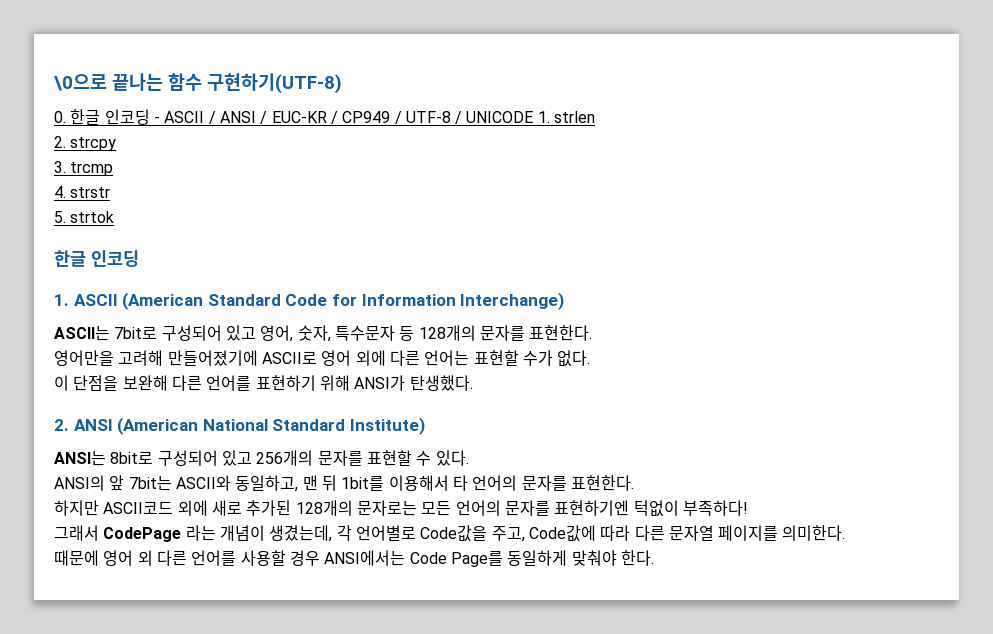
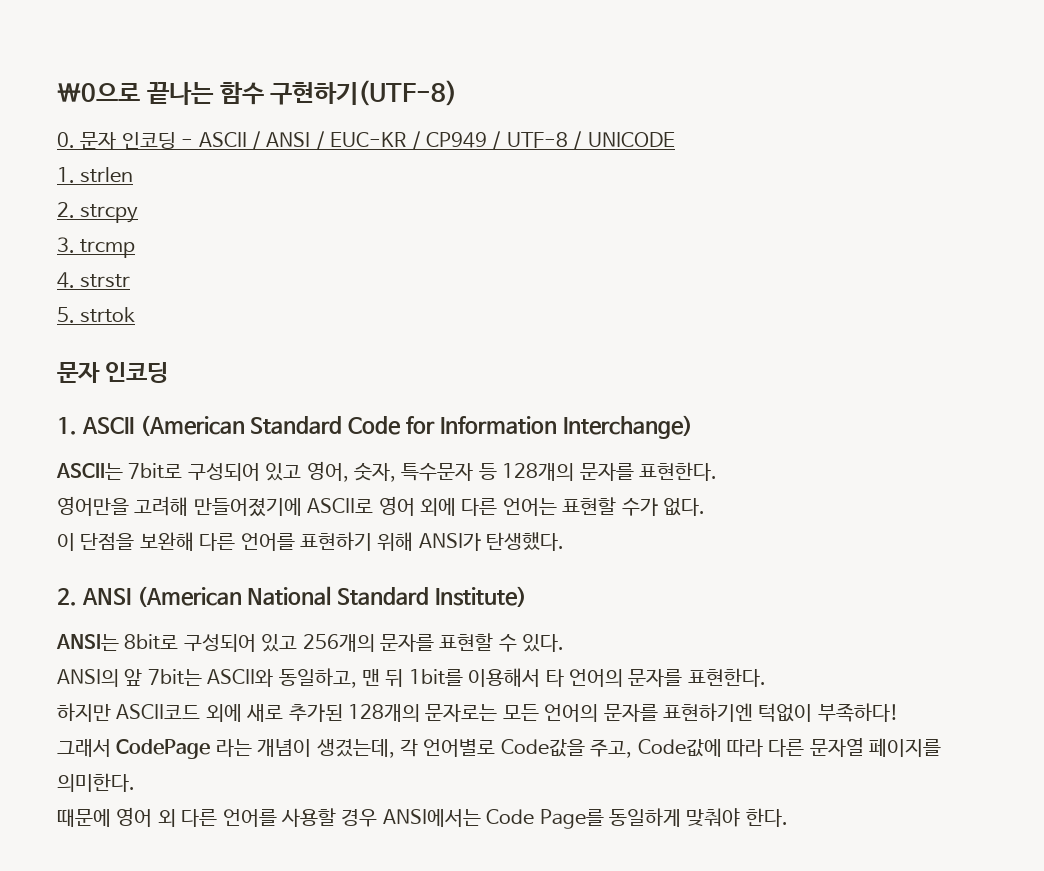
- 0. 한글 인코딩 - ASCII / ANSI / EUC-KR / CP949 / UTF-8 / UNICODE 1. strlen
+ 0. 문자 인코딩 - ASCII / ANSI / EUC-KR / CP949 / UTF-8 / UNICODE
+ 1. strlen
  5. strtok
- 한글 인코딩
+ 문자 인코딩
::::::::::
§ **Assignment**: Every record above should be set down exactly, with the pictures left out.

§ **Written answer**:
- 0. 한글 인코딩 - ASCII / ANSI / EUC-KR / CP949 / UTF-8 / UNICODE 1. strlen
+ 0. 문자 인코딩 - ASCII / ANSI / EUC-KR / CP949 / UTF-8 / UNICODE
+ 1. strlen
  5. strtok
- 한글 인코딩
+ 문자 인코딩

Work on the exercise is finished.